Officer Travis Lash earned the Lifesaving Award for saving a man who attempted to take his own life last month.

Police were dispatched April 25 to a residence off Route 6N in Mahopac Falls to help a suicidal male who had slit his wrist. Lash arrived to find the man bleeding severely from the self-inflicted injury, and immediately applied a tourniquet to the man’s arm, stopping the bleeding. He bandaged the wound and located and secured a knife at the scene. Lash then escorted the male to the hospital with EMS, where he received medical and psychiatric care.

Lt. Neil Brown and Sgts. Forde and Anderson received letters of commendation for taking the lead with a new multi-agency police emergency response team, beginning in May.
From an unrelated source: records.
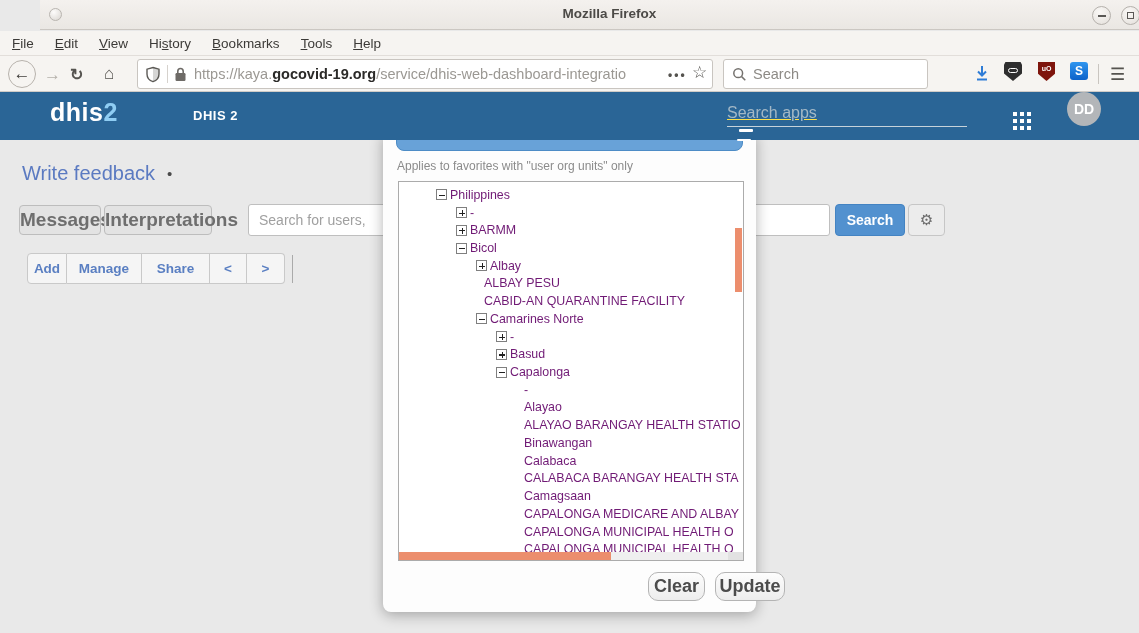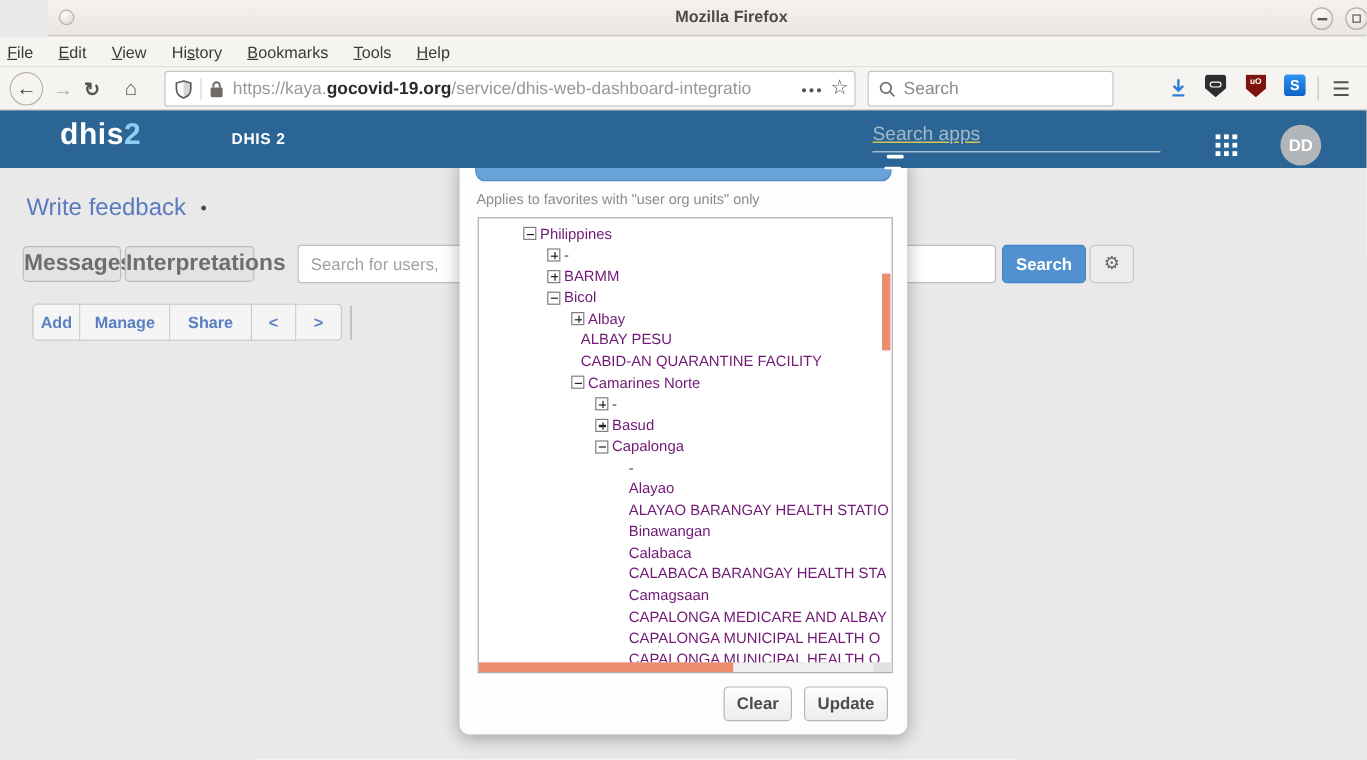--- a/index.html
+++ b/index.html
@@ -26,7 +26,7 @@
 
   
   .menubar { position:absolute; left:0; top:31px; width:1139px; height:25px; background:#f6f4f1;
-    display:flex; align-items:center; padding-left:6px; gap:21px; font-size:13.5px; color:#3c3a37;
+    display:flex; align-items:center; padding-left:12px; gap:21px; font-size:13.5px; color:#3c3a37;
     border-bottom:1px solid #e2deda; }
   .menubar span u { text-decoration:underline; }
 

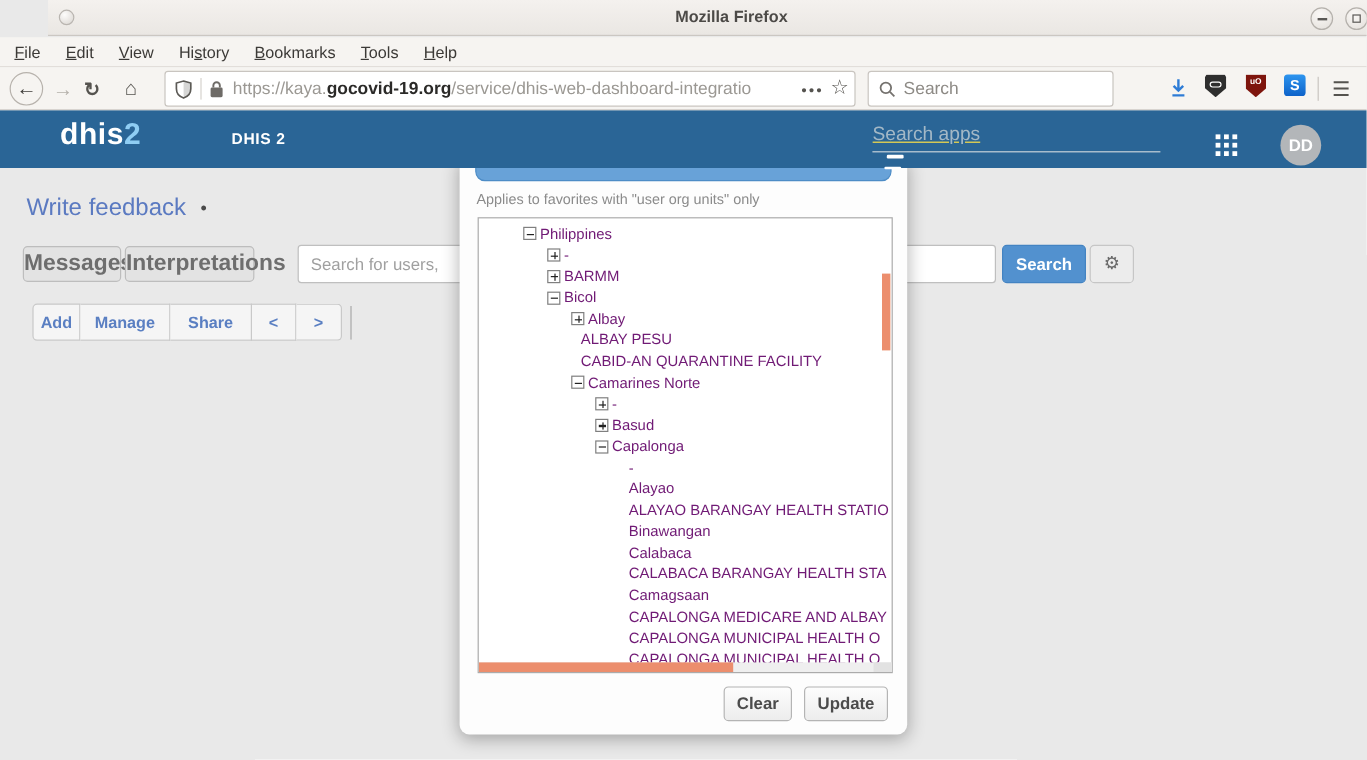--- a/index.html
+++ b/index.html
@@ -82,7 +82,7 @@
   .grid-icon { position:absolute; left:1013px; top:112px; width:19px; height:19px; z-index:11;
     display:grid; grid-template-columns:repeat(3,4px); grid-template-rows:repeat(3,4px); gap:3px; }
   .grid-icon b { background:#fff; }
-  .avatar { position:absolute; left:1067px; top:104px; width:34px; height:34px; border-radius:50%; z-index:11;
+  .avatar { position:absolute; left:1067px; top:92px; width:34px; height:34px; border-radius:50%; z-index:11;
     background:#b3b6b9; color:#fff; font-size:14px; font-weight:bold; text-align:center; line-height:34px; }
 
   

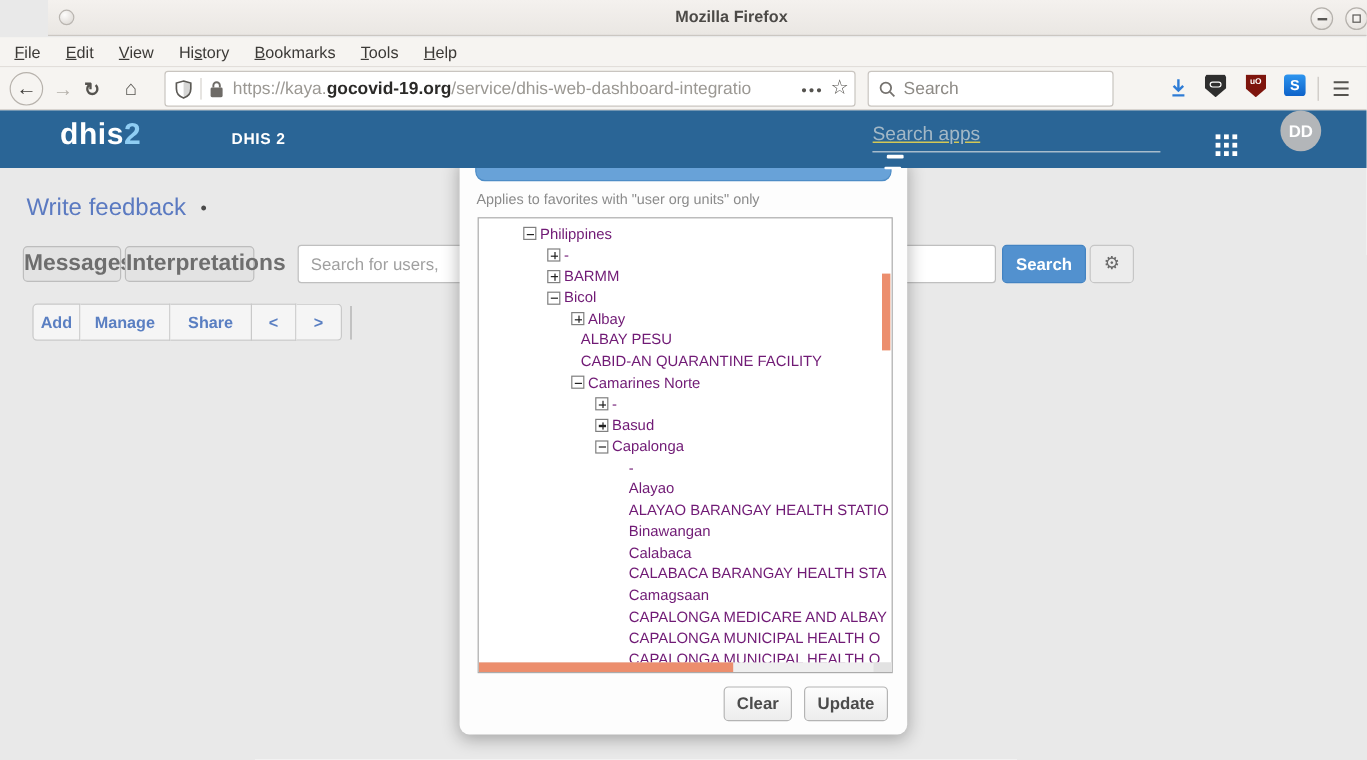--- a/index.html
+++ b/index.html
@@ -136,8 +136,8 @@
   .hscroll-thumb { position:absolute; left:0; top:0; width:212px; height:8px; background:#ec8e6d; }
   .hscroll-corner { position:absolute; right:0; top:0; width:15px; height:8px; background:#e2e2e2; }
   .dlg-btn { position:absolute; top:441px; height:29px; background:linear-gradient(#fdfdfd,#ededed);
-    border:1px solid #b4b4b4; border-radius:4px; color:#4c4c4c; font-weight:bold; font-size:14px;
-    text-align:center; line-height:27px; }
+    border:1px solid #b4b4b4; border-radius:10px; color:#4c4c4c; font-weight:bold; font-size:18px;
+    text-align:center; line-height:27px;margin-left:45px; }
   .btn-clear { left:220px; width:57px; }
   .btn-update { left:287px; width:70px; }
 </style>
Late last year, the tactical unit for nearly 20 years providing SWAT operators and hostage negotiators throughout Putnam County lost a member agency and was forced to adjust to providing services solely to the towns of Carmel and Kent. Taking this challenge head-on, Brown, Forde (ERT commander) and Anderson (ERT team leader) led the transition to a dual agency team, and have set the course for significant improvements in team leadership, personnel, training, equipment, operations, and coordination with other regional tactical teams.

Officers DeSantola and Michelle Yeager earned Excellent Police Duty Awards for leading the department in traffic summonses and overall arrests for 2023.